Segment Start: DATA EXTRACTS

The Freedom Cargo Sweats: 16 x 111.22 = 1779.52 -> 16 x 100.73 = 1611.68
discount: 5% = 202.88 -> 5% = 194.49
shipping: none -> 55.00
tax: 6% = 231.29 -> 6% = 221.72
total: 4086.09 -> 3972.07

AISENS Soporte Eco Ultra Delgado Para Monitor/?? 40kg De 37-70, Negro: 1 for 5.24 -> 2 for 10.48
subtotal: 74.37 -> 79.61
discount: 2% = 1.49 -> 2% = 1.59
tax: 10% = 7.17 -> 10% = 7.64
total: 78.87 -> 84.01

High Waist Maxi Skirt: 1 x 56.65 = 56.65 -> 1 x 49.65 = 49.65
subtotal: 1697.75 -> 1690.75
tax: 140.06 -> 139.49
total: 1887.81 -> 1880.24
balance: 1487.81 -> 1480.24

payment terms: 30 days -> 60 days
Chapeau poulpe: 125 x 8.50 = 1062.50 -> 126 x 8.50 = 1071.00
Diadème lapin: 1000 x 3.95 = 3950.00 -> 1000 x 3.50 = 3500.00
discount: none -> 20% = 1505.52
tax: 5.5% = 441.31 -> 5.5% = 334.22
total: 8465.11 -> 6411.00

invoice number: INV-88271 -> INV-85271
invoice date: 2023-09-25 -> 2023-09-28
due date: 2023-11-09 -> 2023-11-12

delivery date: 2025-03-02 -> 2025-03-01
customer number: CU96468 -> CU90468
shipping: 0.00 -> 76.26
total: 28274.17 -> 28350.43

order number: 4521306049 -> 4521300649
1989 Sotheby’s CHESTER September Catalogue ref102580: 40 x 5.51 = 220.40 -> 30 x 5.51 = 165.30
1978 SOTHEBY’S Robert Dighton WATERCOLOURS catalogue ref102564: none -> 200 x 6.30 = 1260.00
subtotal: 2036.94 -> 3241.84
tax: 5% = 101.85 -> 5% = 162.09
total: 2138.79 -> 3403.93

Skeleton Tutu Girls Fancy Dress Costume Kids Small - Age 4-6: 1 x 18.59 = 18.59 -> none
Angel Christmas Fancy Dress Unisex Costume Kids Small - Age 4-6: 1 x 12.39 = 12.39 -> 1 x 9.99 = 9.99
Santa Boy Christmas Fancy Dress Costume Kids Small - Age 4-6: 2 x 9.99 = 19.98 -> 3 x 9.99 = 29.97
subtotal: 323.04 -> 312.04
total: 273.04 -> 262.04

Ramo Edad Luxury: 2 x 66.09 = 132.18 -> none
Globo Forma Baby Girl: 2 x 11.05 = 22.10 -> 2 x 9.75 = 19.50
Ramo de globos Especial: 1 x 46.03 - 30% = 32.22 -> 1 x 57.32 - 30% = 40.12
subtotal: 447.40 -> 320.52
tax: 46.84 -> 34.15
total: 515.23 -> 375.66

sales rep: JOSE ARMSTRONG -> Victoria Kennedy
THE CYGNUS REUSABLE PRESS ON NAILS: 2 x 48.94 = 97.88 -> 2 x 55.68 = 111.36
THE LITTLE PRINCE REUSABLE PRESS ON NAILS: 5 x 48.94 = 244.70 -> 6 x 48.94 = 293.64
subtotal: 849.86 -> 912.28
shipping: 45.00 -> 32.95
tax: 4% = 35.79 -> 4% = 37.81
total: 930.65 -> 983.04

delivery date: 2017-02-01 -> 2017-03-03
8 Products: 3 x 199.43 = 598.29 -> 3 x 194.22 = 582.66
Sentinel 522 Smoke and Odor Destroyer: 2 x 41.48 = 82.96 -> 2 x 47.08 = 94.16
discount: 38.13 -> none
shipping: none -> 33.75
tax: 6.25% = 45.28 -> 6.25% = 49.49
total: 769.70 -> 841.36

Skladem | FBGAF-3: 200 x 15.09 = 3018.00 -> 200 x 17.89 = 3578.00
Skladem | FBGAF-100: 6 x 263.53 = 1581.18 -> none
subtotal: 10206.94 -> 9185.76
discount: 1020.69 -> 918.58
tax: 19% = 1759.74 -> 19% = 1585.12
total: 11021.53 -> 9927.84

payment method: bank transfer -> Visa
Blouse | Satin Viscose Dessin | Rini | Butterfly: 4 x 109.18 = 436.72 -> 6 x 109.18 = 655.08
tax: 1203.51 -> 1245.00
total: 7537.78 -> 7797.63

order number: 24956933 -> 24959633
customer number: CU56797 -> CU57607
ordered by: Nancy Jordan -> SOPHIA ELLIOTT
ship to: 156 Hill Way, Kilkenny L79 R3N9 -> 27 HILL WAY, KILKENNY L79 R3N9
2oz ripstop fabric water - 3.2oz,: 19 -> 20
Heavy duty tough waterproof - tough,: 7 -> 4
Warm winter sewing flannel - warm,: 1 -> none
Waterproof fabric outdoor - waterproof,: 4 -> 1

Segment End: DATA EXTRACTS

**REQUIRED ACTION**. Your answer should be the lines above from the one containing "tax: 5% = 101.85 -> 5% = 162.09" through the one containing "total: 769.70 -> 841.36", copied exactly and with both ends kept.

**SOLUTION**.
tax: 5% = 101.85 -> 5% = 162.09
total: 2138.79 -> 3403.93

Skeleton Tutu Girls Fancy Dress Costume Kids Small - Age 4-6: 1 x 18.59 = 18.59 -> none
Angel Christmas Fancy Dress Unisex Costume Kids Small - Age 4-6: 1 x 12.39 = 12.39 -> 1 x 9.99 = 9.99
Santa Boy Christmas Fancy Dress Costume Kids Small - Age 4-6: 2 x 9.99 = 19.98 -> 3 x 9.99 = 29.97
subtotal: 323.04 -> 312.04
total: 273.04 -> 262.04

Ramo Edad Luxury: 2 x 66.09 = 132.18 -> none
Globo Forma Baby Girl: 2 x 11.05 = 22.10 -> 2 x 9.75 = 19.50
Ramo de globos Especial: 1 x 46.03 - 30% = 32.22 -> 1 x 57.32 - 30% = 40.12
subtotal: 447.40 -> 320.52
tax: 46.84 -> 34.15
total: 515.23 -> 375.66

sales rep: JOSE ARMSTRONG -> Victoria Kennedy
THE CYGNUS REUSABLE PRESS ON NAILS: 2 x 48.94 = 97.88 -> 2 x 55.68 = 111.36
THE LITTLE PRINCE REUSABLE PRESS ON NAILS: 5 x 48.94 = 244.70 -> 6 x 48.94 = 293.64
subtotal: 849.86 -> 912.28
shipping: 45.00 -> 32.95
tax: 4% = 35.79 -> 4% = 37.81
total: 930.65 -> 983.04

delivery date: 2017-02-01 -> 2017-03-03
8 Products: 3 x 199.43 = 598.29 -> 3 x 194.22 = 582.66
Sentinel 522 Smoke and Odor Destroyer: 2 x 41.48 = 82.96 -> 2 x 47.08 = 94.16
discount: 38.13 -> none
shipping: none -> 33.75
tax: 6.25% = 45.28 -> 6.25% = 49.49
total: 769.70 -> 841.36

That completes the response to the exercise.